Pendant la pandémie de COVID-19, les pays dotés d’une infrastructure financière numérique bien développée ont pu verser des paiements aux entreprises et aux particuliers rapidement et efficacement. Ces efforts reposent fortement sur les canaux de paiement numériques, ainsi que sur des systèmes d’identification numérique à haute assurance qui couvrent une large population et une protection intégrée des consommateurs. Pour de nombreuses économies émergentes, un accès Internet de base, une pénétration étendue des smartphones et des alimentations électriques fiables sont également des conditions préalables pour saisir toute la valeur économique d’un écosystème de partage de données.

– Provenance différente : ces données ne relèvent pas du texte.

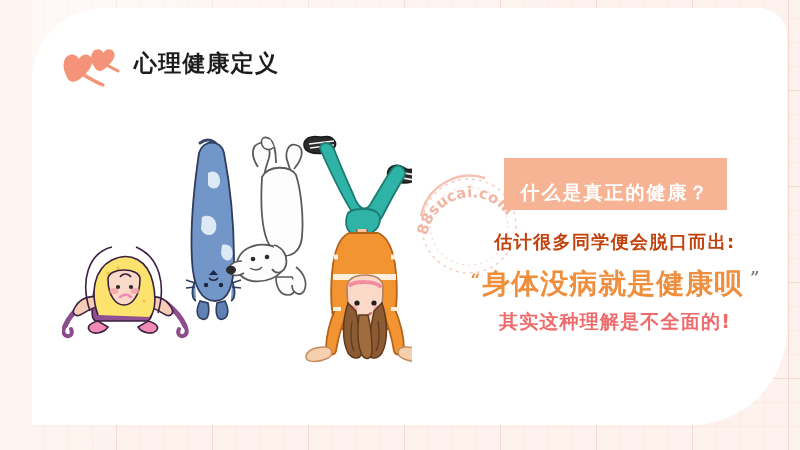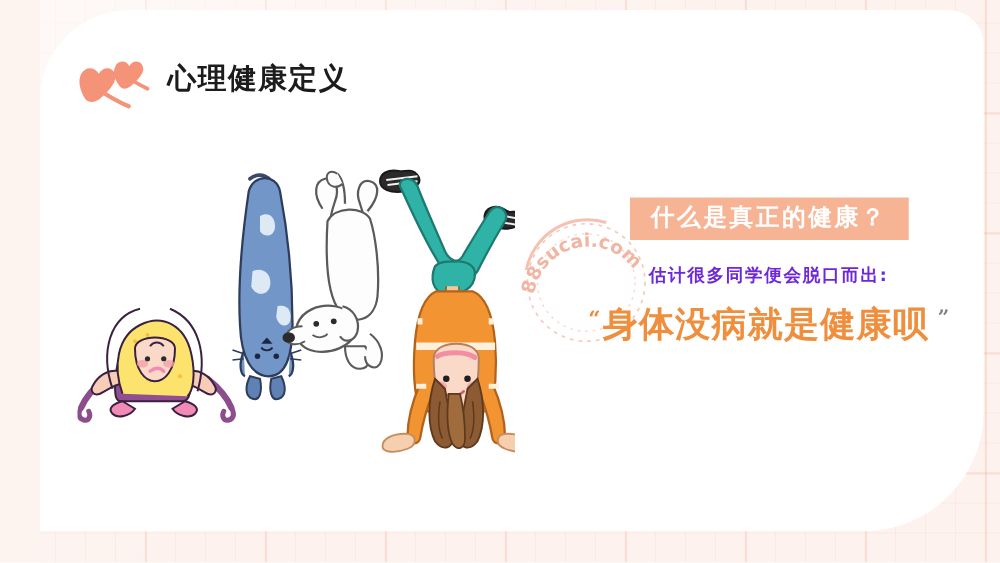"什么是真正的健康？" #banner { padding: 7px 17px 8px -> 25px 17px 8px }
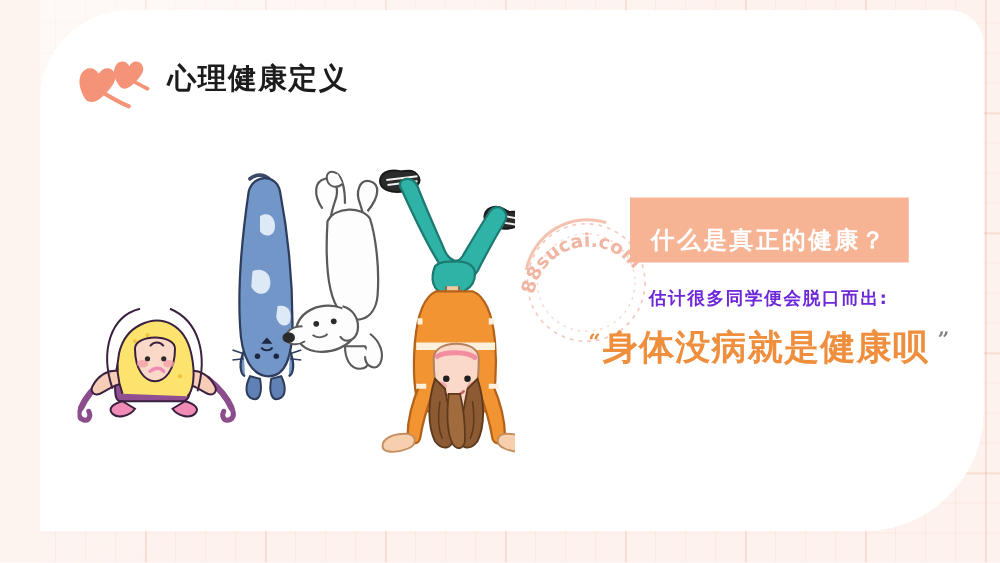"估计很多同学便会脱口而出:" #subline { color: #6d28d9 -> #c2410c; font-size: 14px -> 18px }
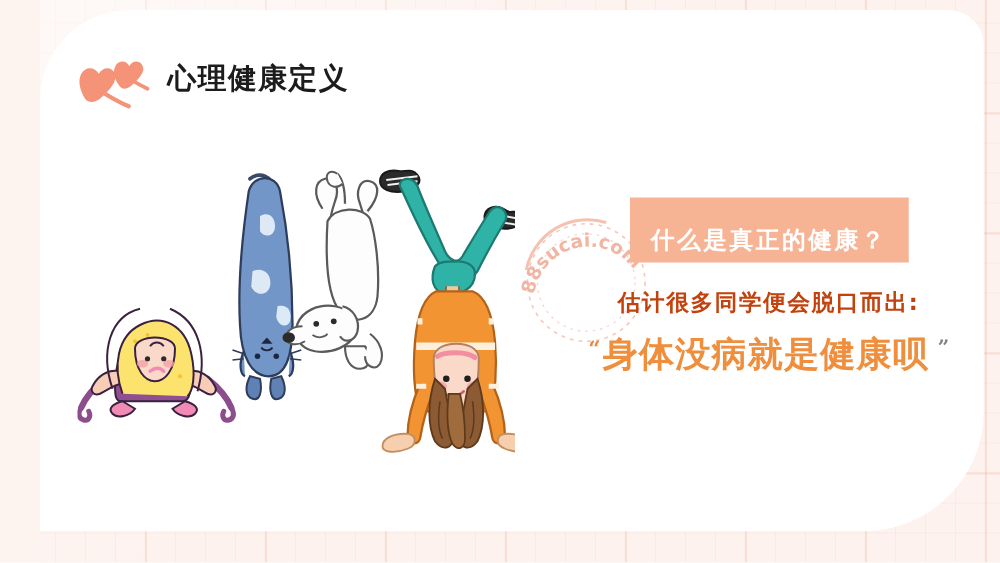"其实这种理解是不全面的!" div { html: none -> <div>其实这种理解是不全面的!</div> }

L’innovation est la dernière frontière. Plus la valeur des données financières ouvertes devient accessible, plus le potentiel d’innovation augmentera, et probablement d’une manière que nous ne pouvons pas envisager aujourd’hui. Différents acteurs, des opérateurs bancaires traditionnels aux plateformes technologiques et aux nouvelles startups fintech, pourraient tous jouer des rôles significatifs en fonction de leurs domaines de force et de leur avantage concurrentiel.

L’établissement et l’expansion d’écosystèmes ouverts de données financières présentent des défis techniques et réglementaires complexes. Mais les schémas sécurisés et fiables offrent également un avantage important pour les consommateurs, les institutions financières et l’économie.

Copyright: Project Syndicate, 2021.

www.project-syndicate.org

Olivia White est associée au bureau de McKinsey & Company à San Francisco.Anu Madgavkar est une associée basée dans le New Jersey au McKinsey Global Institute.